[DATA TO EXAMINE]
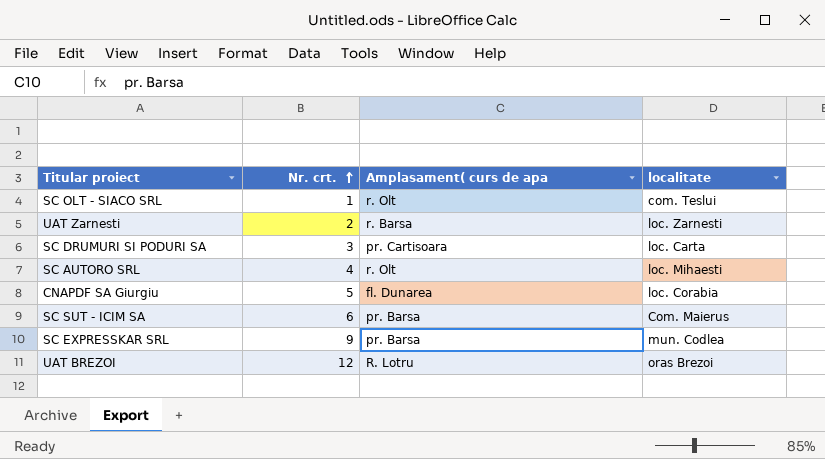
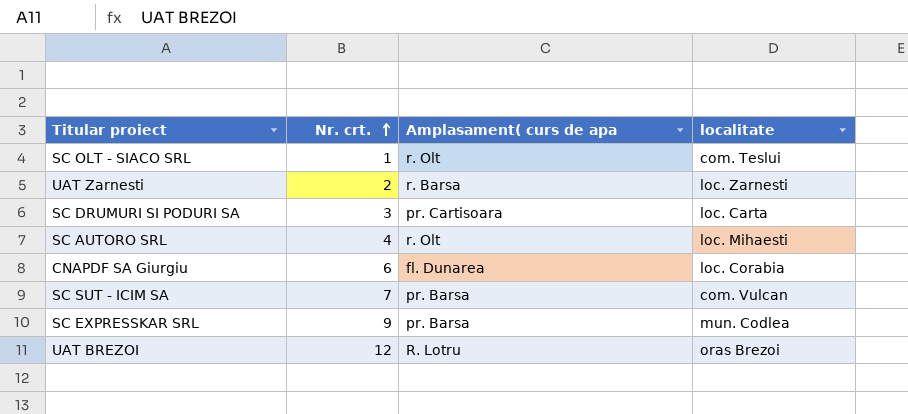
CNAPDF SA Giurgiu | Nr. crt.: 5 -> 6
SC SUT - ICIM SA | Nr. crt.: 6 -> 7
SC SUT - ICIM SA | localitate: Com. Maierus -> com. Vulcan

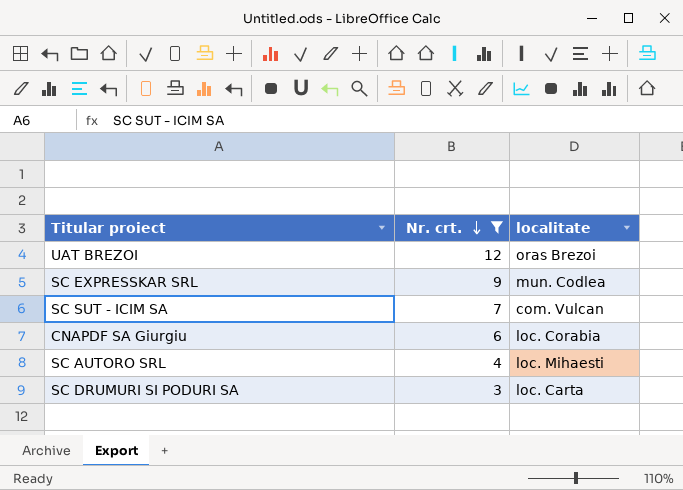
filter: none -> Nr. crt. >= 3
row order: Nr. crt. ascending -> Nr. crt. descending
column Amplasament( curs de apa | position: 3 -> none

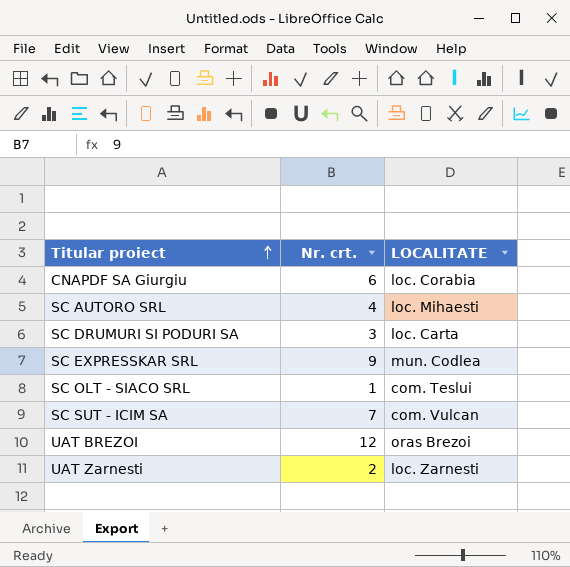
filter: Nr. crt. >= 3 -> none
row order: Nr. crt. descending -> Titular proiect ascending
column name: localitate -> LOCALITATE

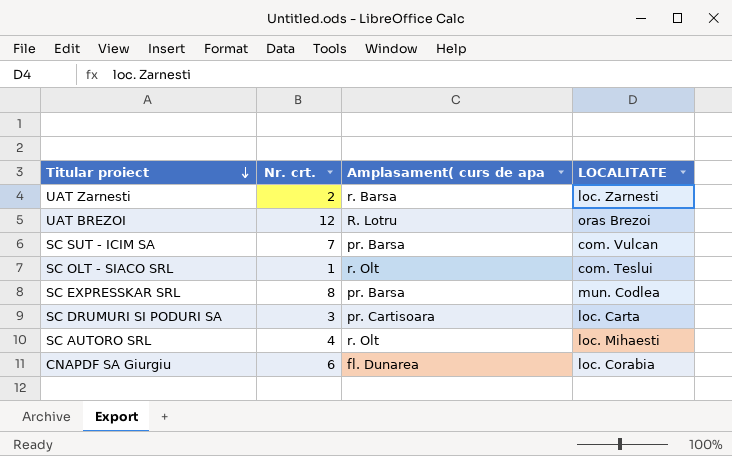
row order: Titular proiect ascending -> Titular proiect descending
column Amplasament( curs de apa | position: none -> 3
SC EXPRESSKAR SRL | Nr. crt.: 9 -> 8

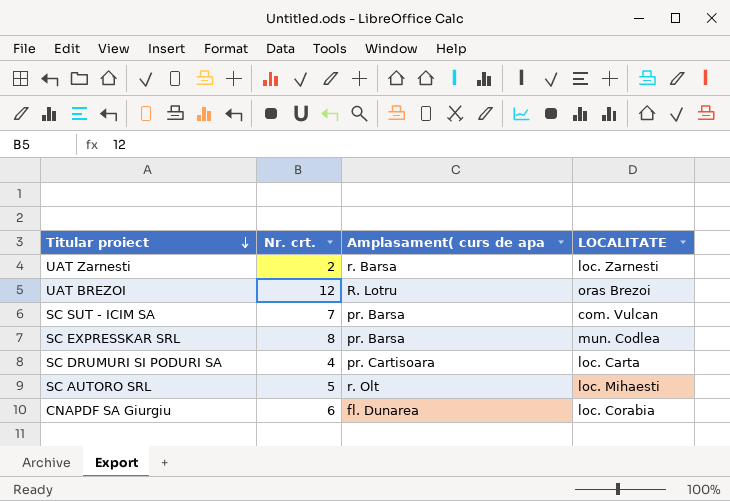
row SC OLT - SIACO SRL: 1 | r. Olt | com. Teslui -> none
SC DRUMURI SI PODURI SA | Nr. crt.: 3 -> 4
SC AUTORO SRL | Nr. crt.: 4 -> 5

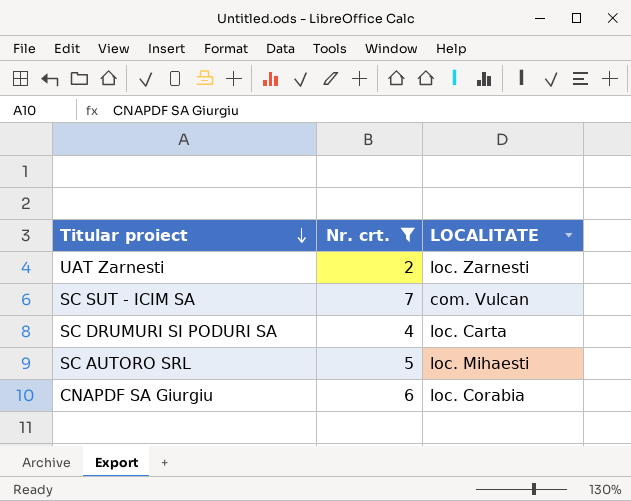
filter: none -> Nr. crt. <= 7
column Amplasament( curs de apa | position: 3 -> none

[WHAT TO WORK ON] Could you return each line, unchanged, from the line containing "filter: none -> Nr. crt. >= 3" through the last line of the entries above, leaving out the pictures?

[REPLY]
filter: none -> Nr. crt. >= 3
row order: Nr. crt. ascending -> Nr. crt. descending
column Amplasament( curs de apa | position: 3 -> none

filter: Nr. crt. >= 3 -> none
row order: Nr. crt. descending -> Titular proiect ascending
column name: localitate -> LOCALITATE

row order: Titular proiect ascending -> Titular proiect descending
column Amplasament( curs de apa | position: none -> 3
SC EXPRESSKAR SRL | Nr. crt.: 9 -> 8

row SC OLT - SIACO SRL: 1 | r. Olt | com. Teslui -> none
SC DRUMURI SI PODURI SA | Nr. crt.: 3 -> 4
SC AUTORO SRL | Nr. crt.: 4 -> 5

filter: none -> Nr. crt. <= 7
column Amplasament( curs de apa | position: 3 -> none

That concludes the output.